= Harish-Chandra isomorphism =

Isomorphism of commutative rings constructed in the theory of Lie algebras

In mathematics, the Harish-Chandra isomorphism, introduced by Harish-Chandra (1951),
is an isomorphism of commutative rings constructed in the theory of Lie algebras. The isomorphism maps the center $\mathcal{Z}(U(\mathfrak{g}))$ of the universal enveloping algebra $U(\mathfrak{g})$ of a reductive Lie algebra $\mathfrak{g}$ to the elements $S(\mathfrak{h})^W$ of the symmetric algebra $S(\mathfrak{h})$ of a Cartan subalgebra $\mathfrak{h}$ that are invariant under the Weyl group $W$.

== Introduction and setting ==
Let $\mathfrak{g}$ be a semisimple Lie algebra, $\mathfrak{h}$ its Cartan subalgebra and $\lambda, \mu \in \mathfrak{h}^*$ be two elements of the weight space (where $\mathfrak{h}^*$ is the dual of $\mathfrak{h}$) and assume that a set of positive roots $\Phi_+$ have been fixed. Let $V_\lambda$ and $V_\mu$ be highest weight modules with highest weights $\lambda$ and $\mu$ respectively.

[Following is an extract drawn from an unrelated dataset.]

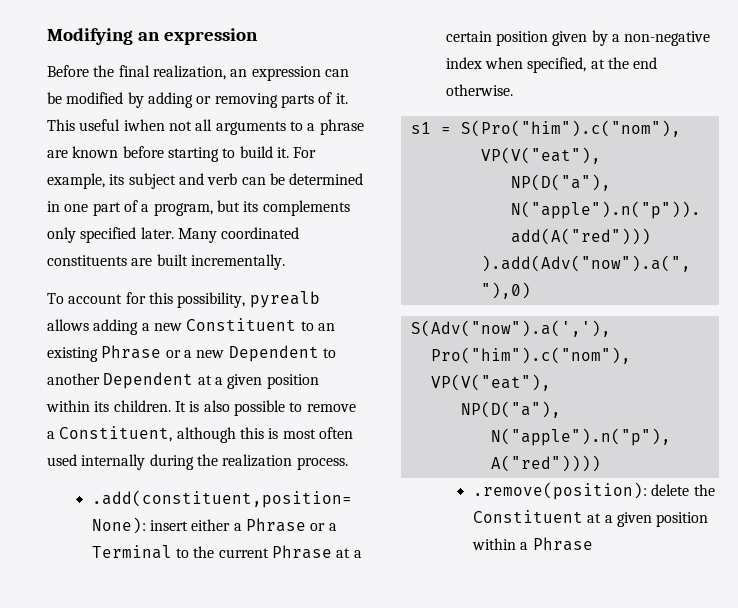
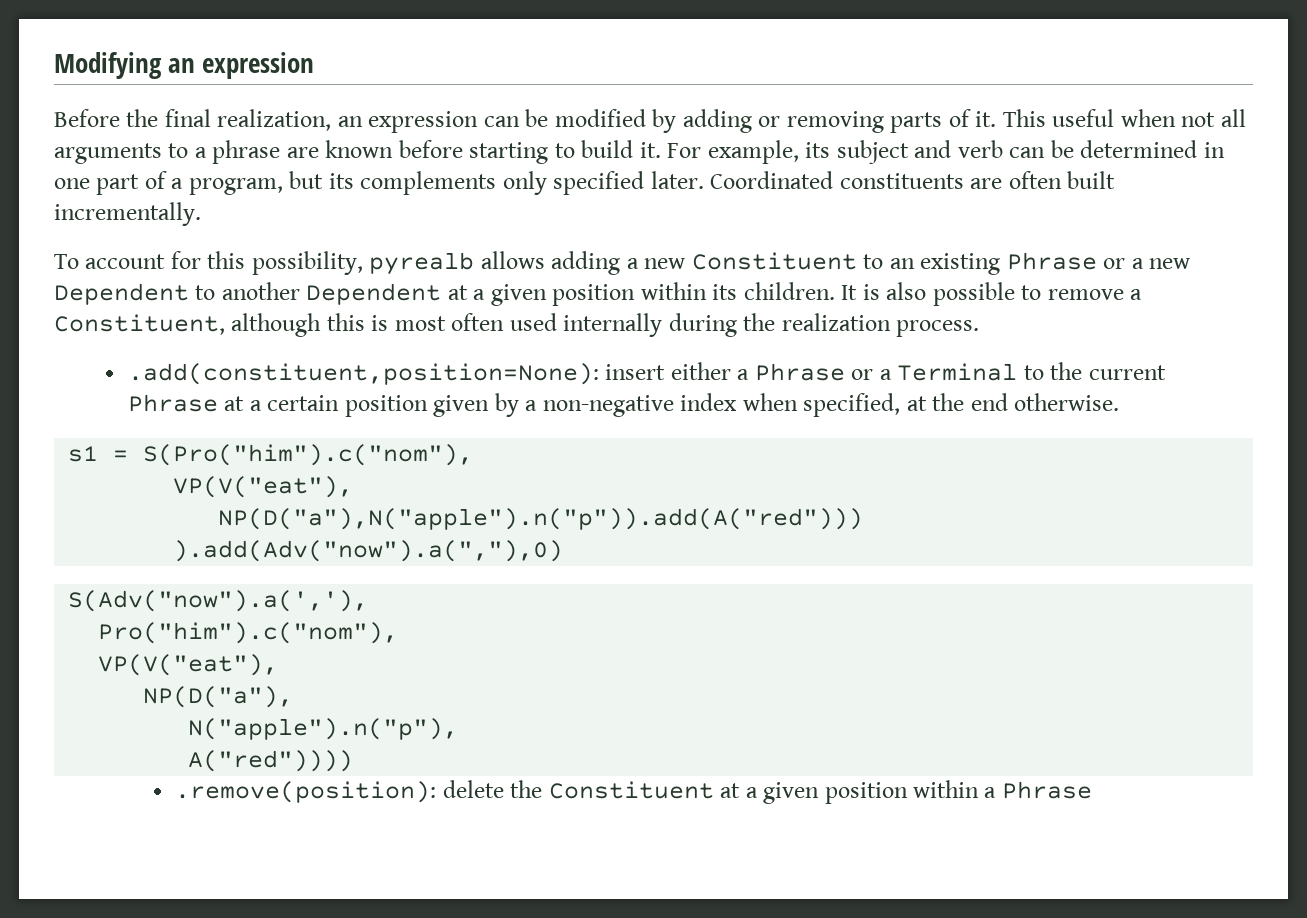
- This useful iwhen not all arguments to a phrase are known before starting to build it.
+ This useful when not all arguments to a phrase are known before starting to build it.
- Many coordinated constituents are built incrementally.
+ Coordinated constituents are often built incrementally.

=== Central characters ===
The $\mathfrak{g}$-modules $V_\lambda$ and $V_\mu$ are representations of the universal enveloping algebra $U(\mathfrak{g})$ and its center acts on the modules by scalar multiplication (this follows from the fact that the modules are generated by a highest weight vector). So, for $v \in V_\lambda$ and $x \in \mathcal{Z}(U(\mathfrak{g}))$,
$$x\cdot v:=\chi_\lambda(x)v$$
and similarly for $V_\mu$, where the functions $\chi_\lambda, \,\chi_\mu$ are homomorphisms from $\mathcal{Z}(U(\mathfrak{g}))$ to scalars called central characters.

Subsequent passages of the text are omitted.